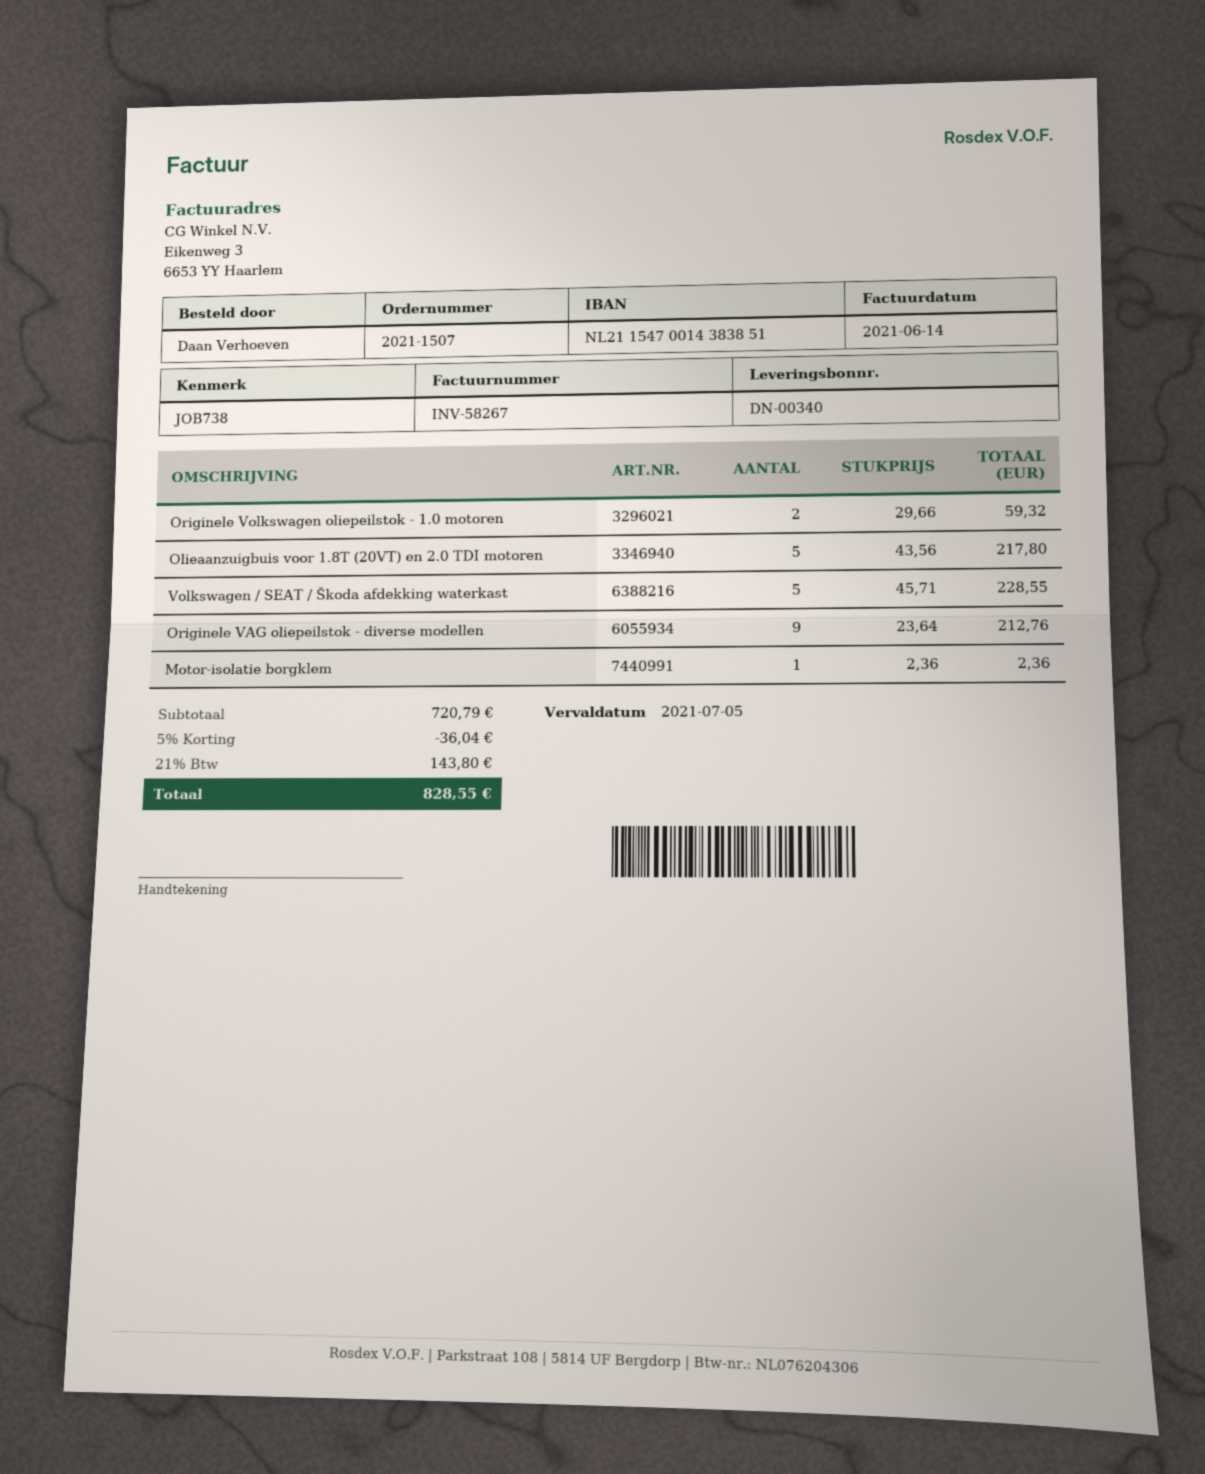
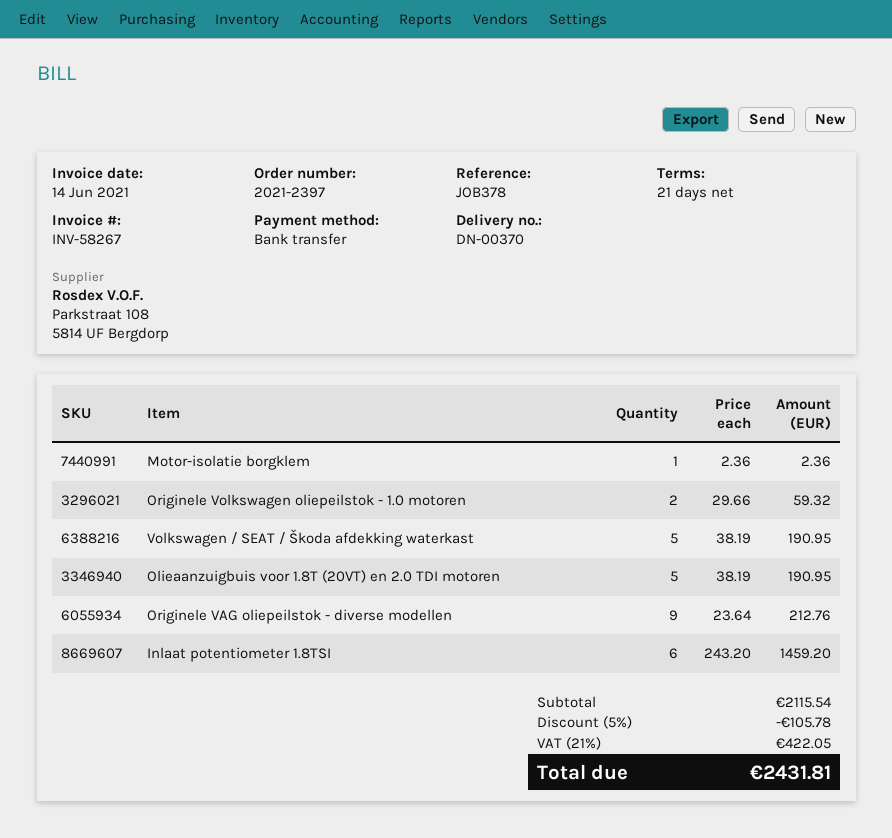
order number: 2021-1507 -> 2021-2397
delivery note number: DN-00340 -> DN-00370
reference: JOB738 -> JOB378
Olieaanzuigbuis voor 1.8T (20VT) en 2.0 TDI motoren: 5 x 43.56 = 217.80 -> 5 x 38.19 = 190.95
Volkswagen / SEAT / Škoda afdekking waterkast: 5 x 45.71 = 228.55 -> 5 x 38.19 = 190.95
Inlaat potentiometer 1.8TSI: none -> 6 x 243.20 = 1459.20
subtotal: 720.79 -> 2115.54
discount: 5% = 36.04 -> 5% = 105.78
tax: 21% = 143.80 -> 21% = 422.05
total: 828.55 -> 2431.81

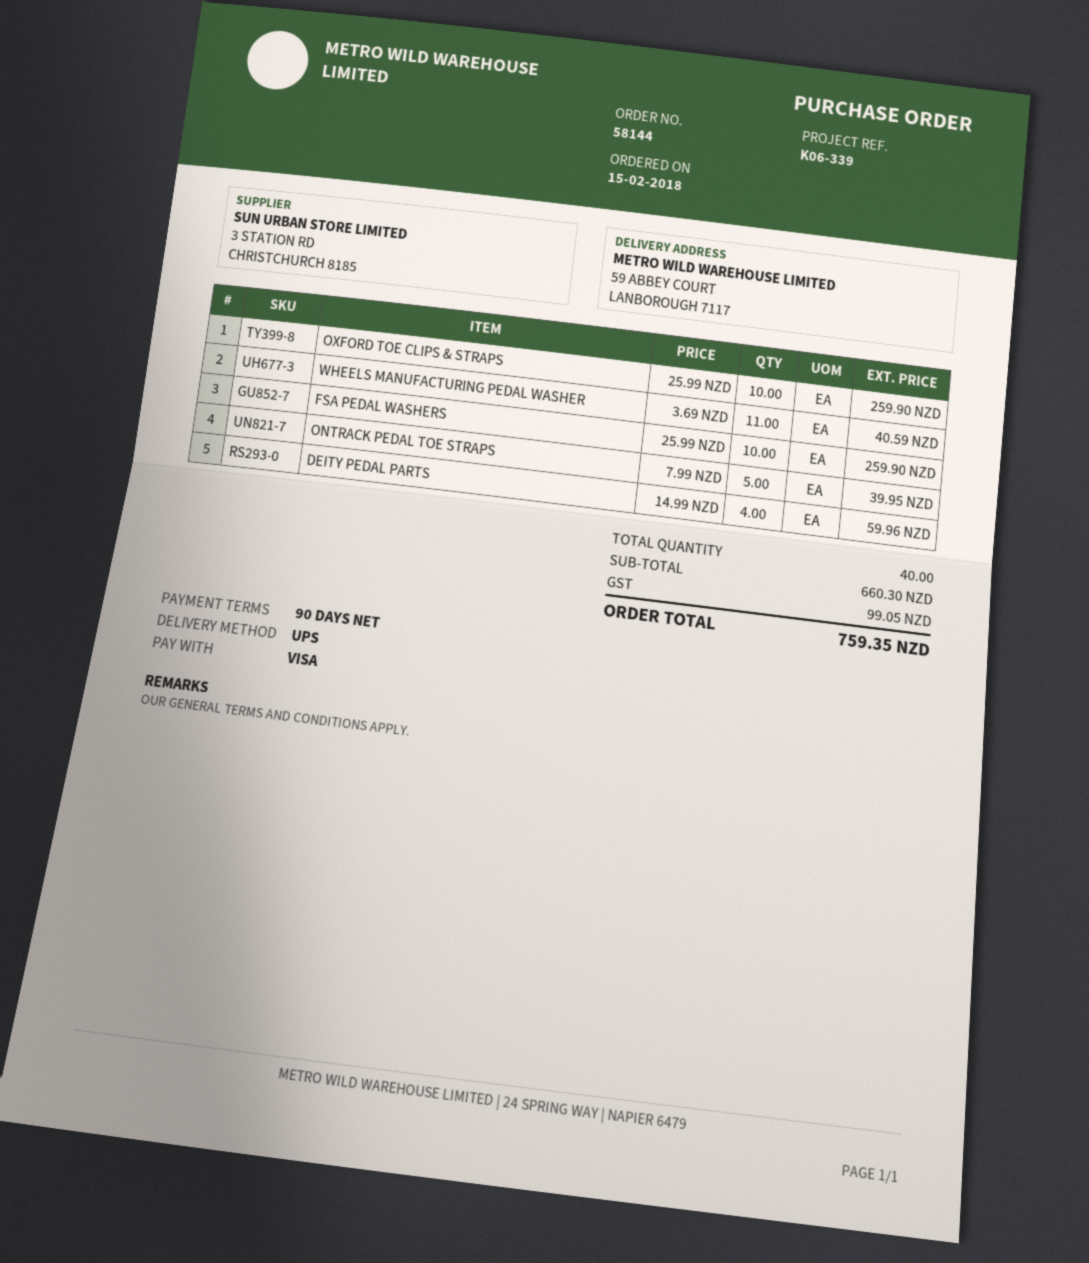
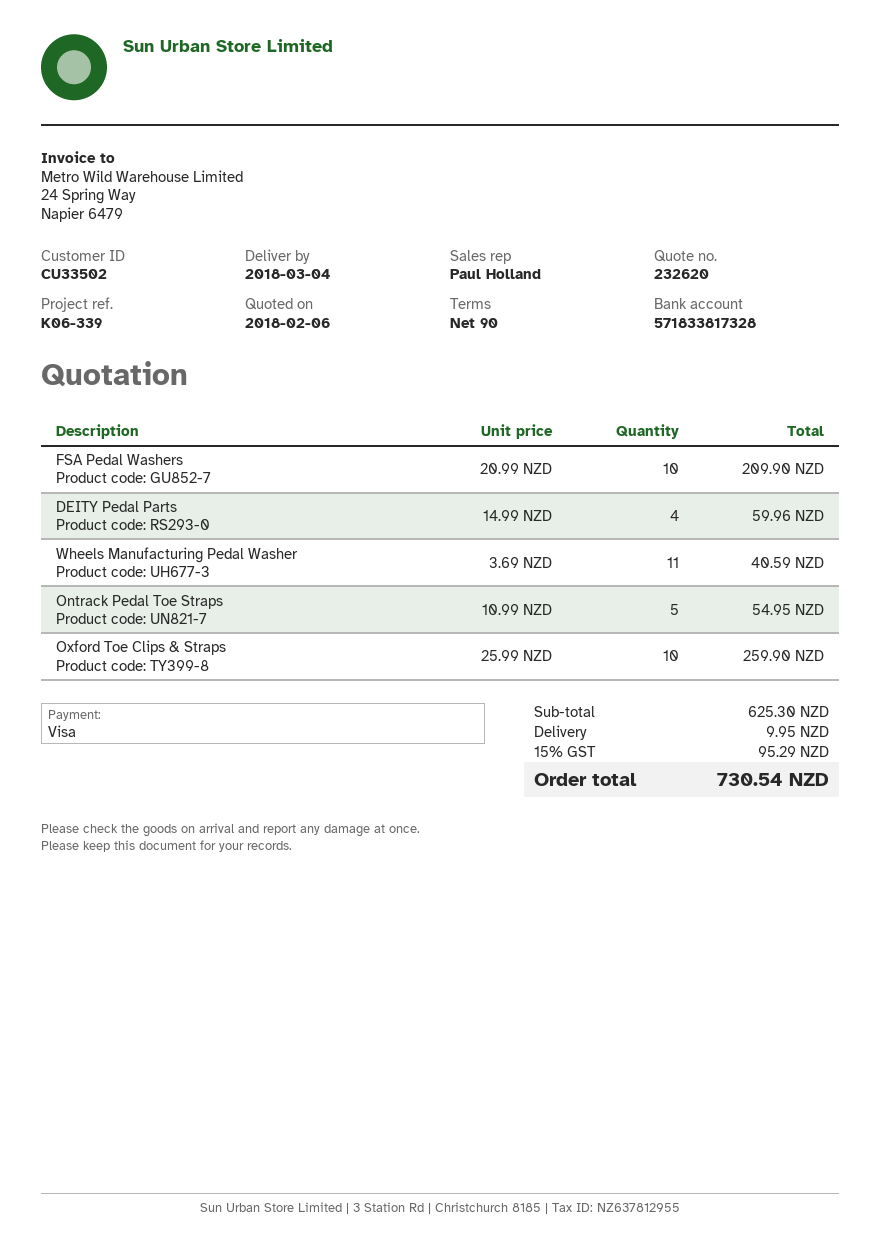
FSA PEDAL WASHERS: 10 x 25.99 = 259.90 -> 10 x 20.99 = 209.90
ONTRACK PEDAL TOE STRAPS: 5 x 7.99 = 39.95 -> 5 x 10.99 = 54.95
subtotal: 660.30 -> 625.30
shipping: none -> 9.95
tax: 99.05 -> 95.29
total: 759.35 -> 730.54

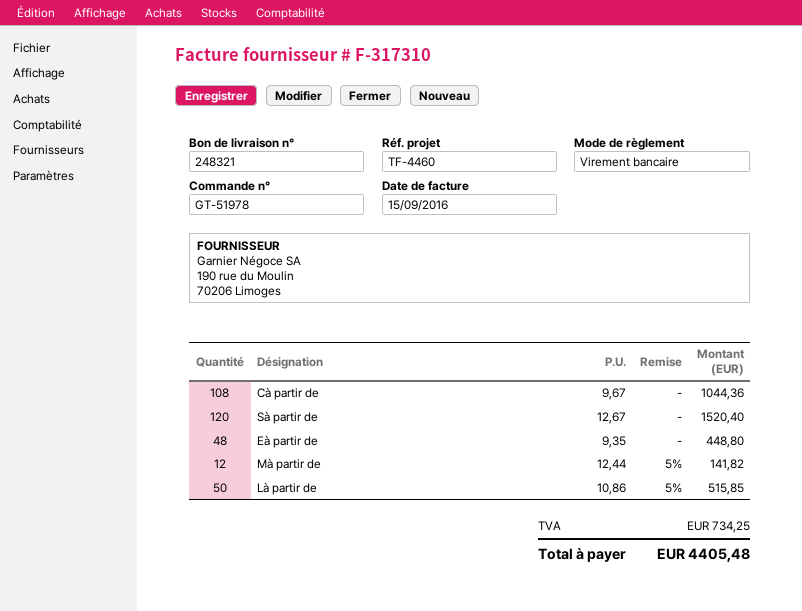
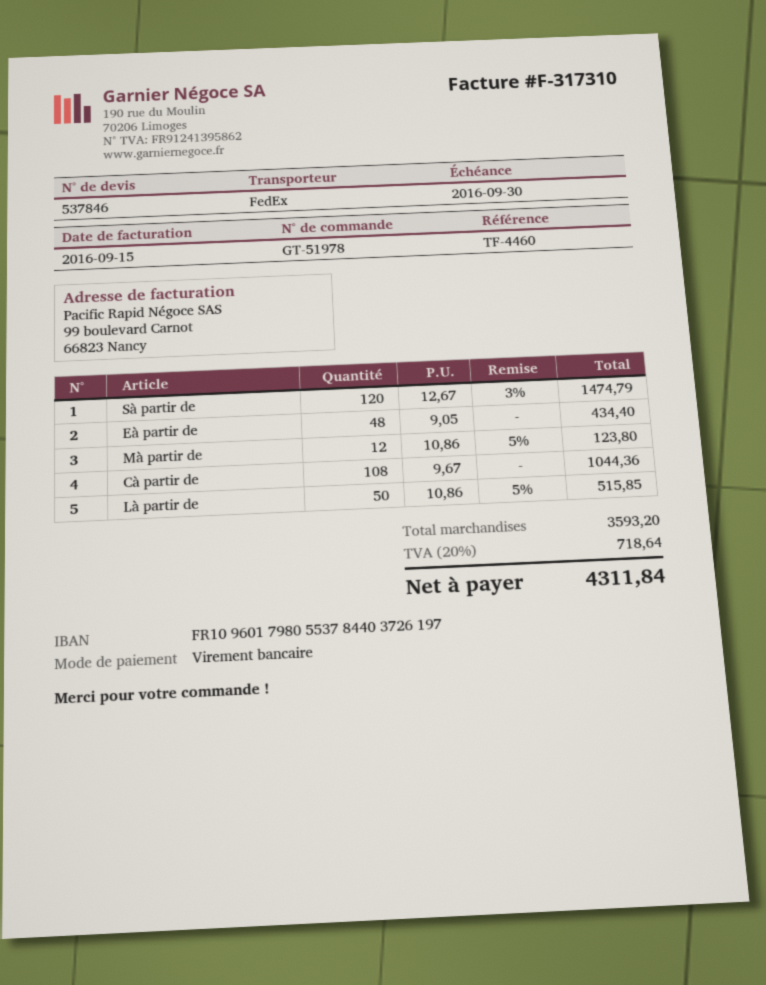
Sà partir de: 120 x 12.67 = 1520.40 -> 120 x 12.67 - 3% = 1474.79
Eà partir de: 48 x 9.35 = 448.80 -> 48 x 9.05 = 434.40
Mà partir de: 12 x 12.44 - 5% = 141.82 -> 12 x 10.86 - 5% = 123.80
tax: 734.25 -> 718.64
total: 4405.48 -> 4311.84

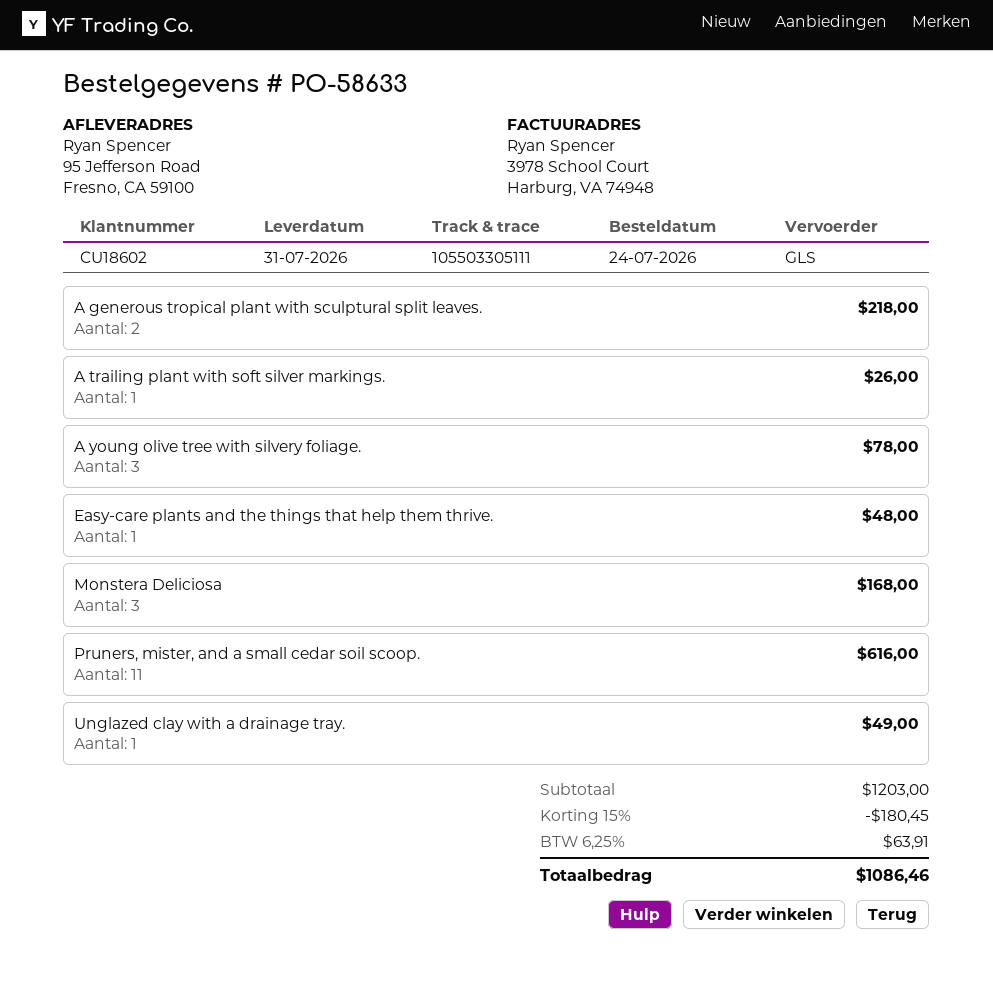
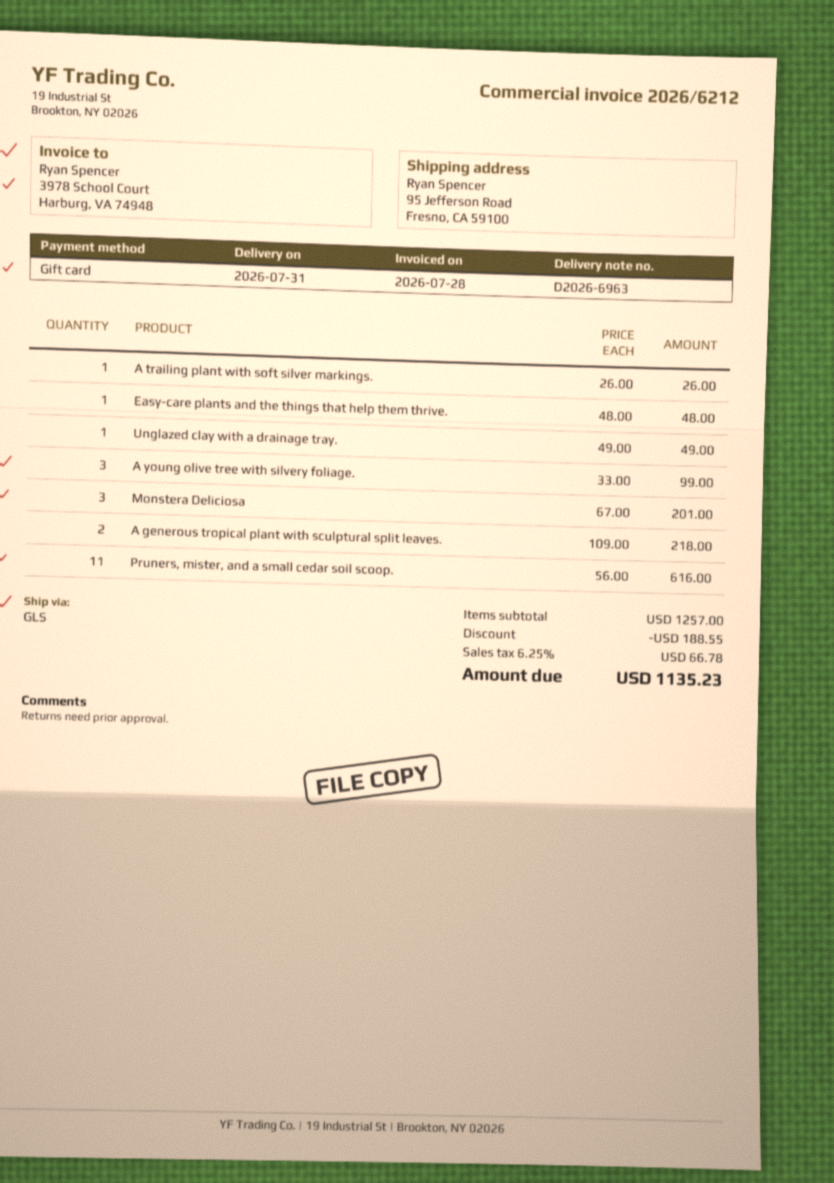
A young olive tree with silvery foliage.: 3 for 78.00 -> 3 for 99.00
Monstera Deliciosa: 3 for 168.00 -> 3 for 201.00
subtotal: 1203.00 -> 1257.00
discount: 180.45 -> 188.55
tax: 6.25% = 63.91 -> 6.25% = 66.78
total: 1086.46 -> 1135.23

* * * * *

All lines in the listing above with the string "number" should be returned.

▸ Answer for this exercise
order number: 2021-1507 -> 2021-2397
delivery note number: DN-00340 -> DN-00370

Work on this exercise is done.